Exercise requirements
After locating the line with "background: #fde047 ->" below, output it and each following line exactly, stopping after the line with "text: 1003-0320 ->". No pictures.

Records for the exercise

--- START ---

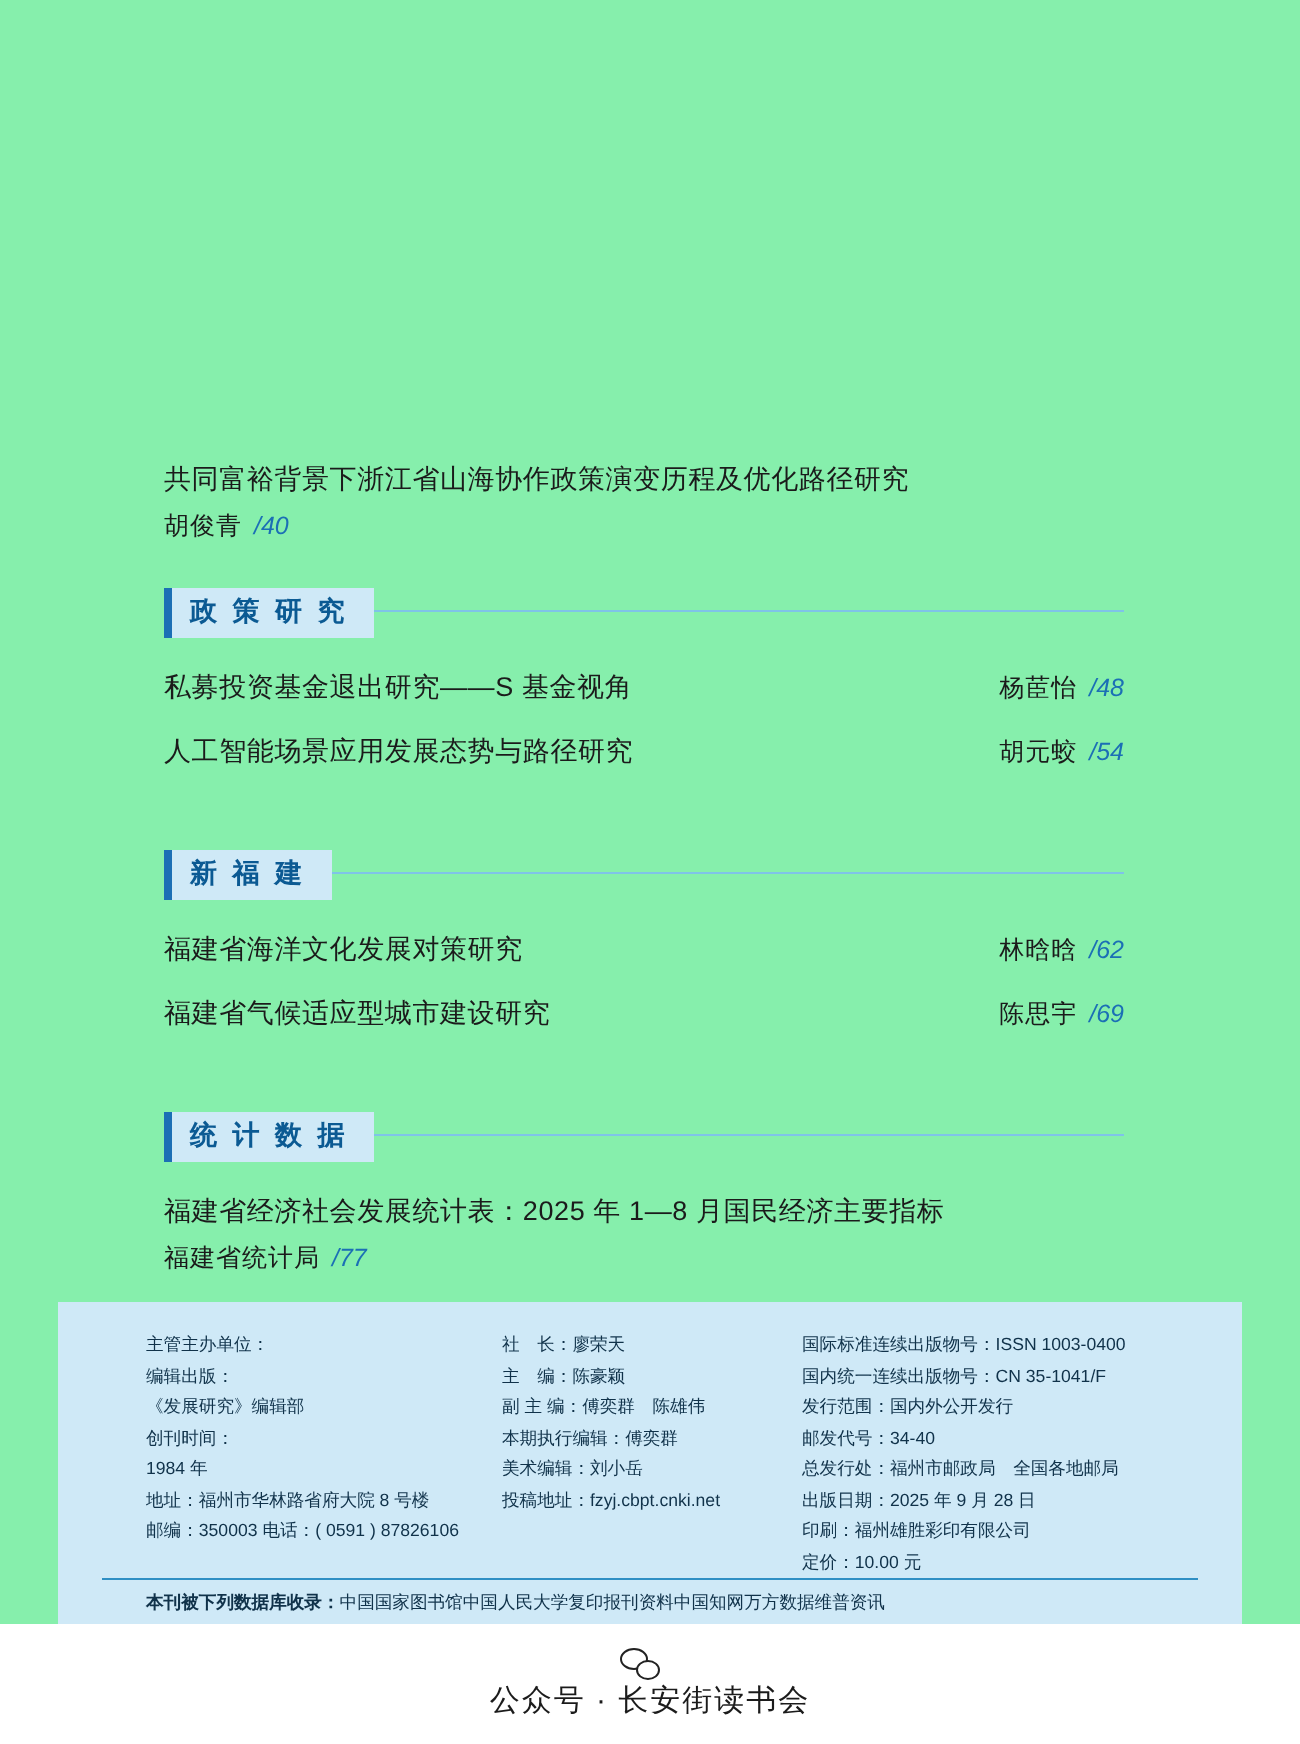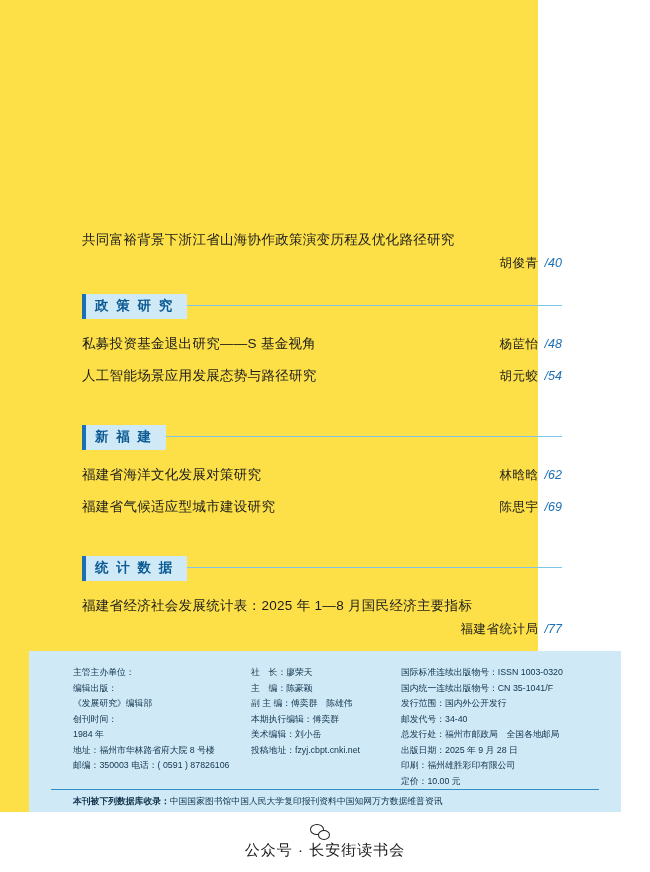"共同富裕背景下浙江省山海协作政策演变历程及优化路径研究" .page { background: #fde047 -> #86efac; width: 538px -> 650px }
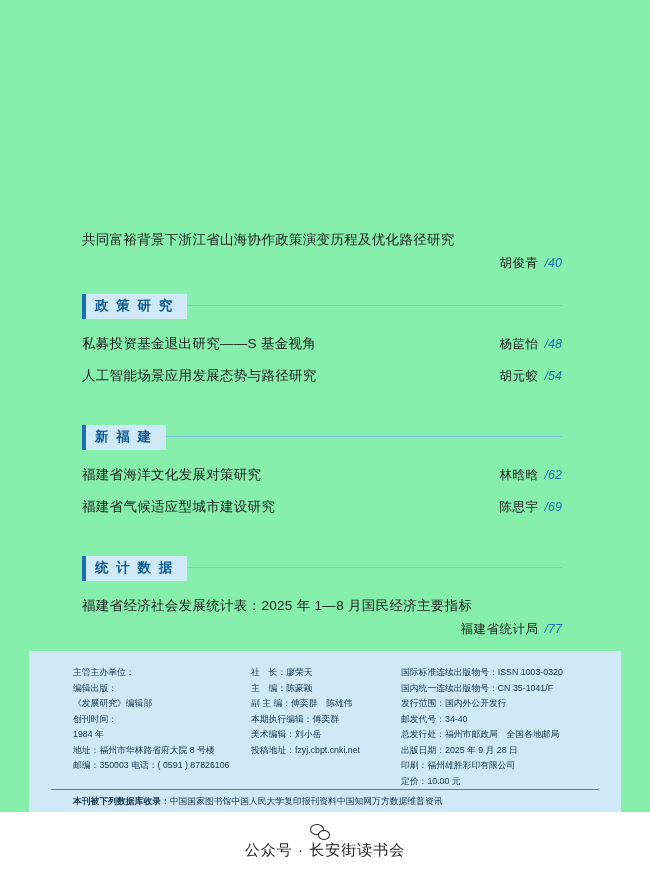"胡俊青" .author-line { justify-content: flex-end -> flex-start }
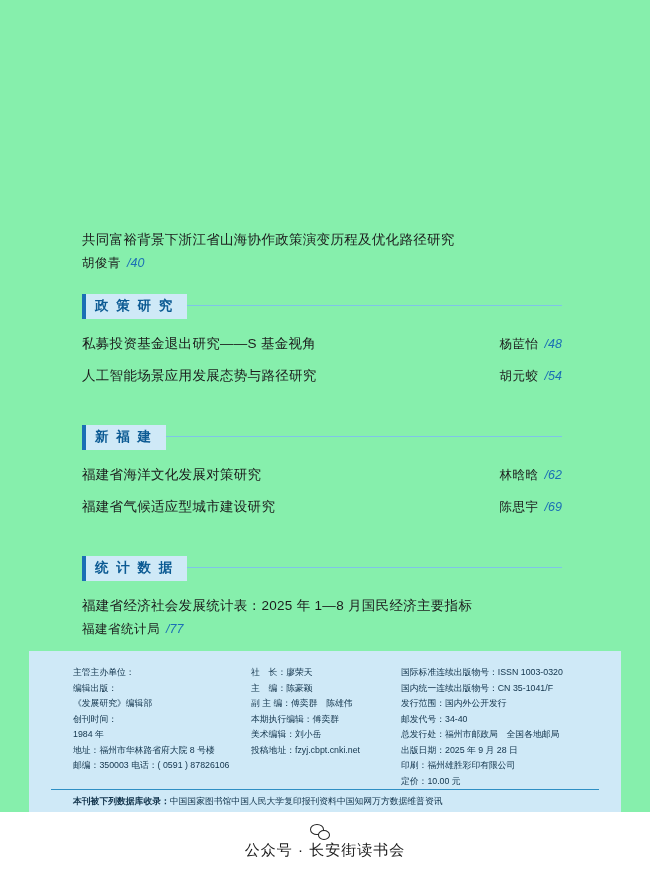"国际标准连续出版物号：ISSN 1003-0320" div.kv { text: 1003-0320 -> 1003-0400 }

--- END ---
--- START ---

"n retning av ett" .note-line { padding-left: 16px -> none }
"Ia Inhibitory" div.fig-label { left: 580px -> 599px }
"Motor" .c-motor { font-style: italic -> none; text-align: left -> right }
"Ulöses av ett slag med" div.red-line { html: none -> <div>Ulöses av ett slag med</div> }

--- END ---
--- START ---

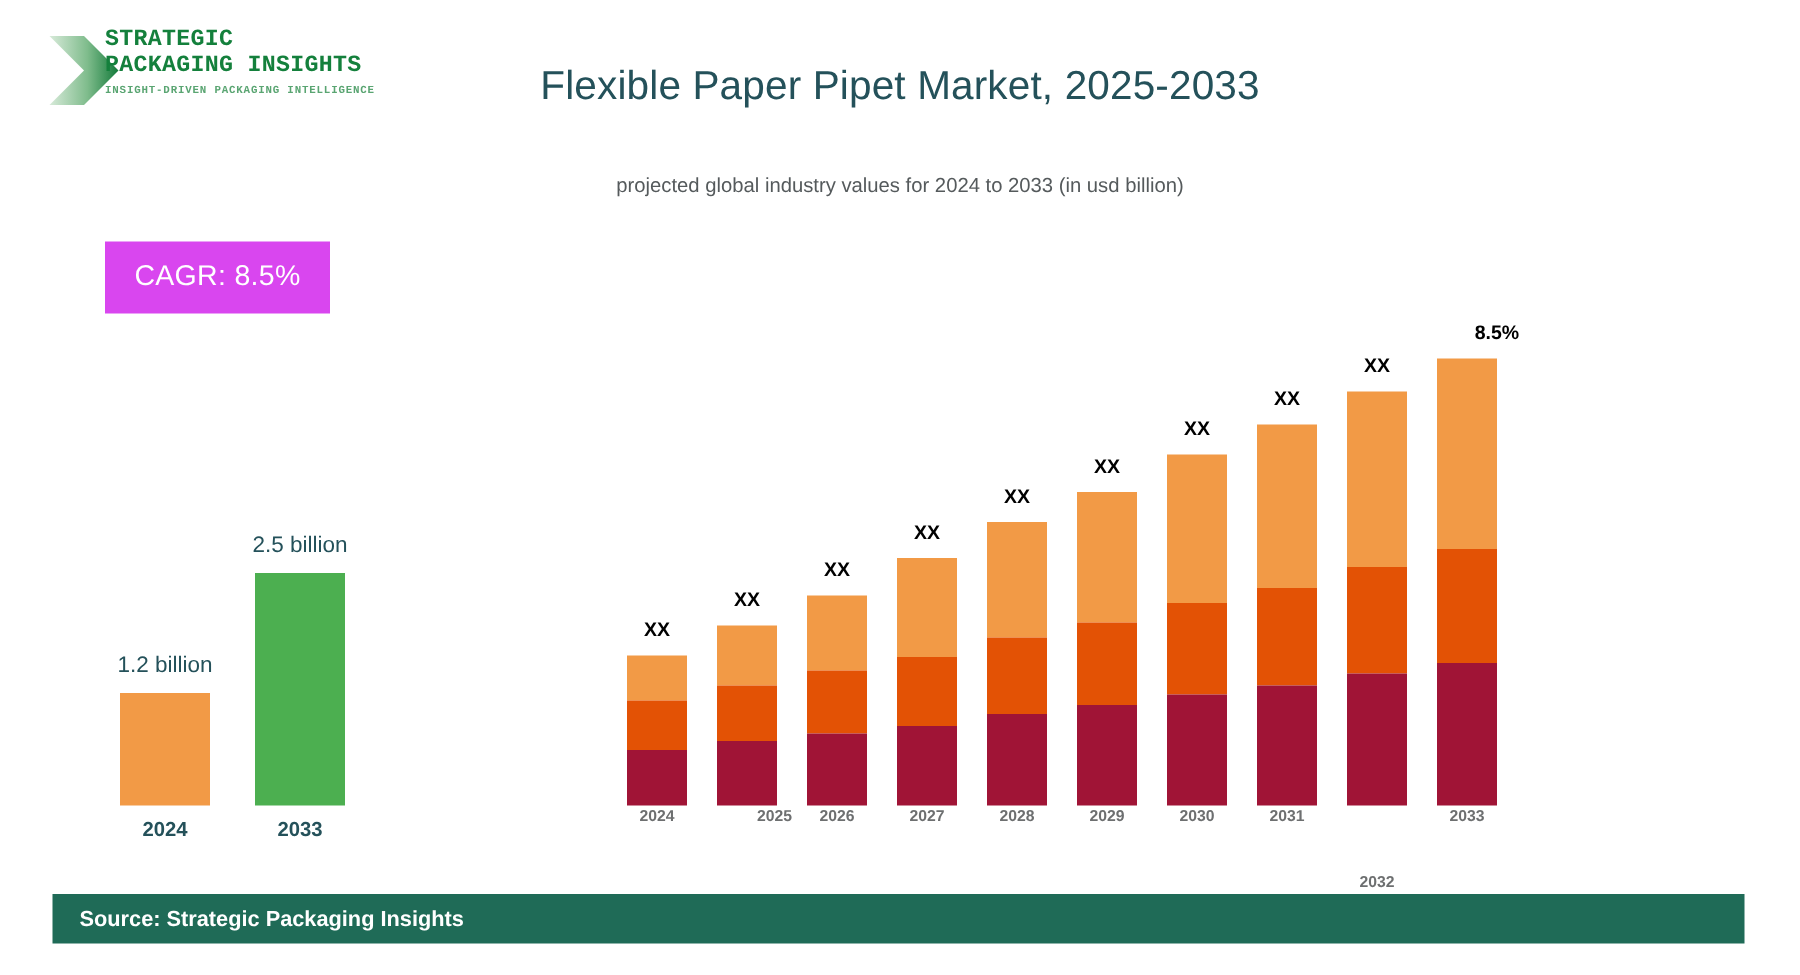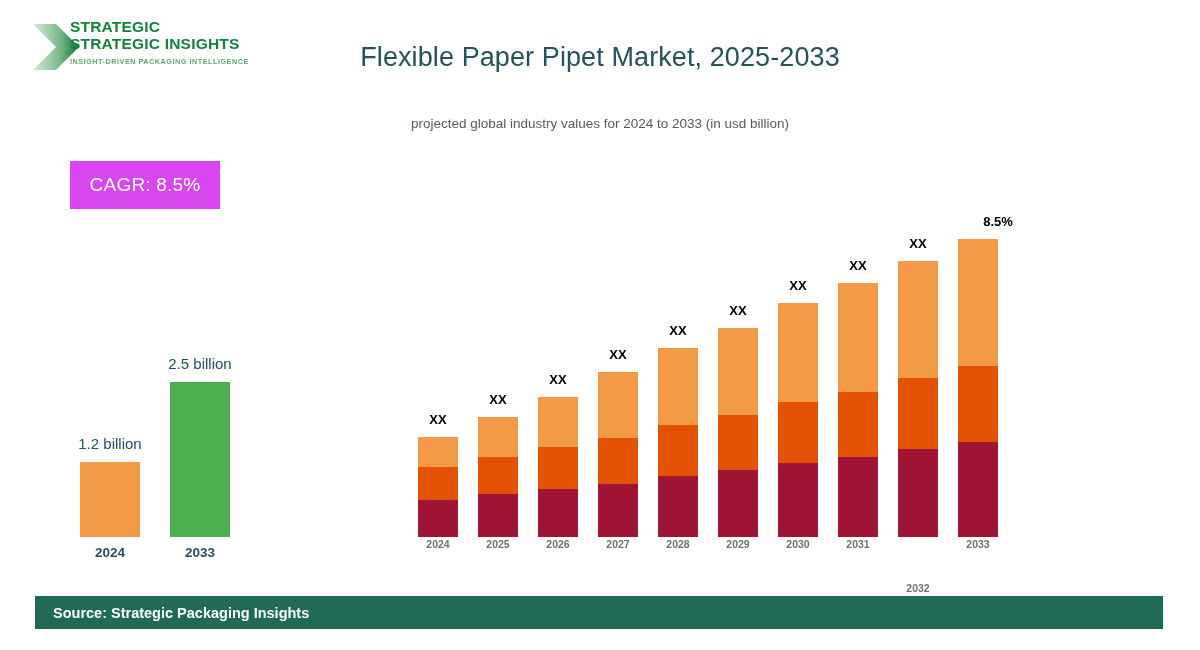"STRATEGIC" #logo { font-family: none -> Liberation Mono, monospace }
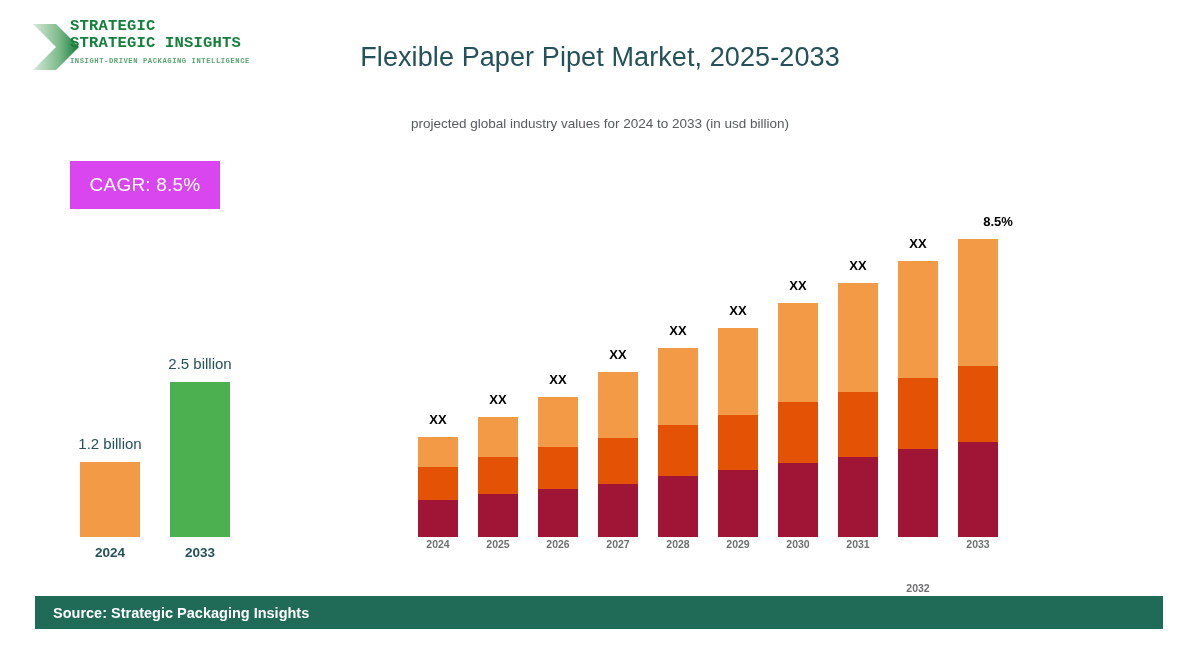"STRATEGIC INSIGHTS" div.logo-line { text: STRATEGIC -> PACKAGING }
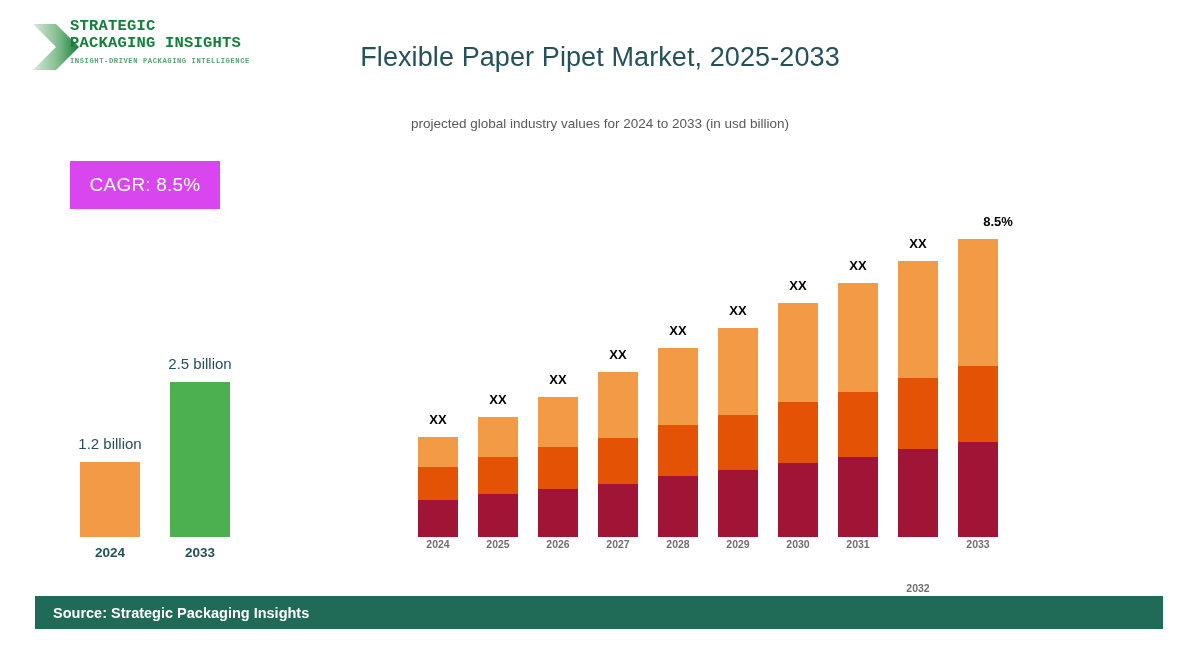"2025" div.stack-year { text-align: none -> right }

--- END ---

Solved problem
"共同富裕背景下浙江省山海协作政策演变历程及优化路径研究" .page { background: #fde047 -> #86efac; width: 538px -> 650px }
"胡俊青" .author-line { justify-content: flex-end -> flex-start }
"国际标准连续出版物号：ISSN 1003-0320" div.kv { text: 1003-0320 -> 1003-0400 }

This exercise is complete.